Required action:
I would like the entries transcribed word for word, please, with the pictures removed.

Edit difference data
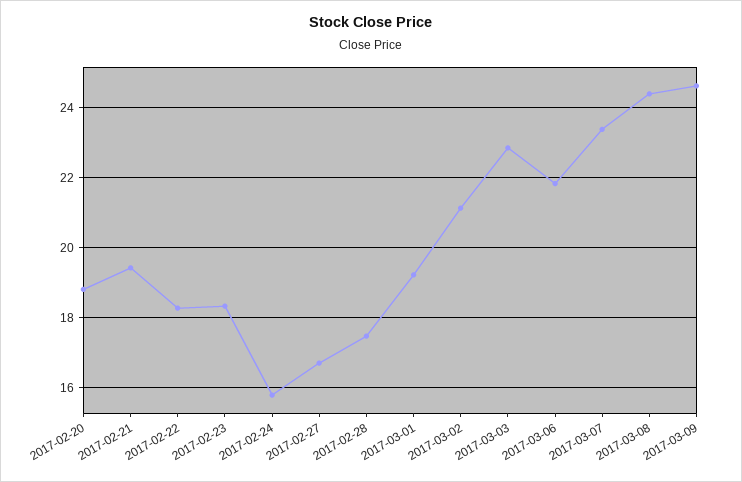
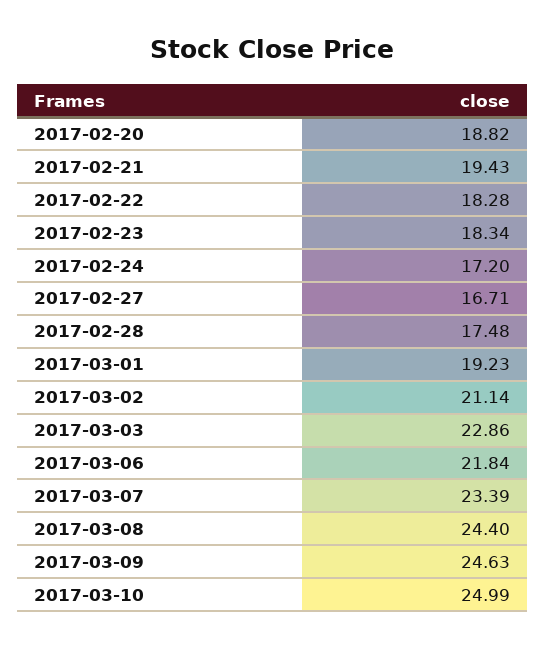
2017-02-24: 15.8 -> 17.2
2017-03-10: none -> 24.99

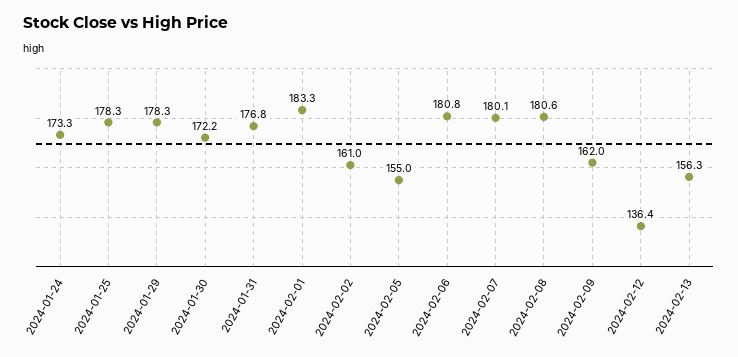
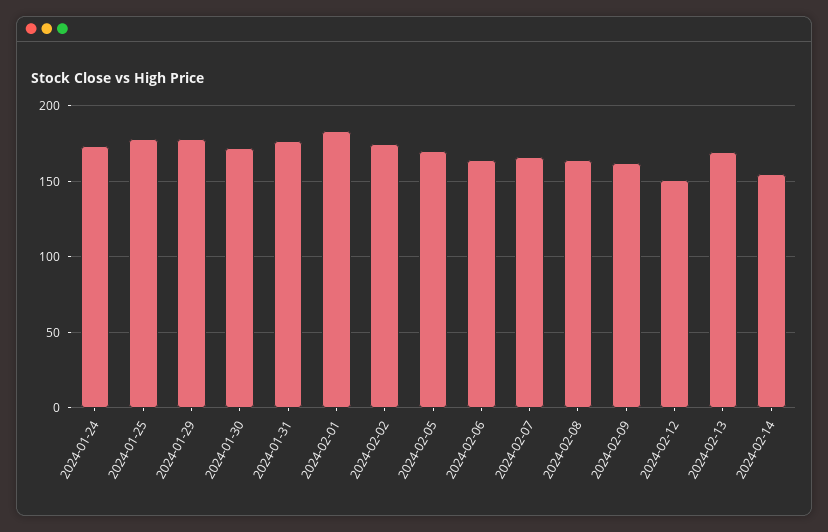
2024-02-02: 161 -> 175
2024-02-05: 155 -> 170
2024-02-06: 180.8 -> 165
2024-02-07: 180.1 -> 165
2024-02-08: 180.6 -> 165
2024-02-12: 136.4 -> 150
2024-02-13: 156.3 -> 170
2024-02-14: none -> 155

Finished task:
2017-02-24: 15.8 -> 17.2
2017-03-10: none -> 24.99

2024-02-02: 161 -> 175
2024-02-05: 155 -> 170
2024-02-06: 180.8 -> 165
2024-02-07: 180.1 -> 165
2024-02-08: 180.6 -> 165
2024-02-12: 136.4 -> 150
2024-02-13: 156.3 -> 170
2024-02-14: none -> 155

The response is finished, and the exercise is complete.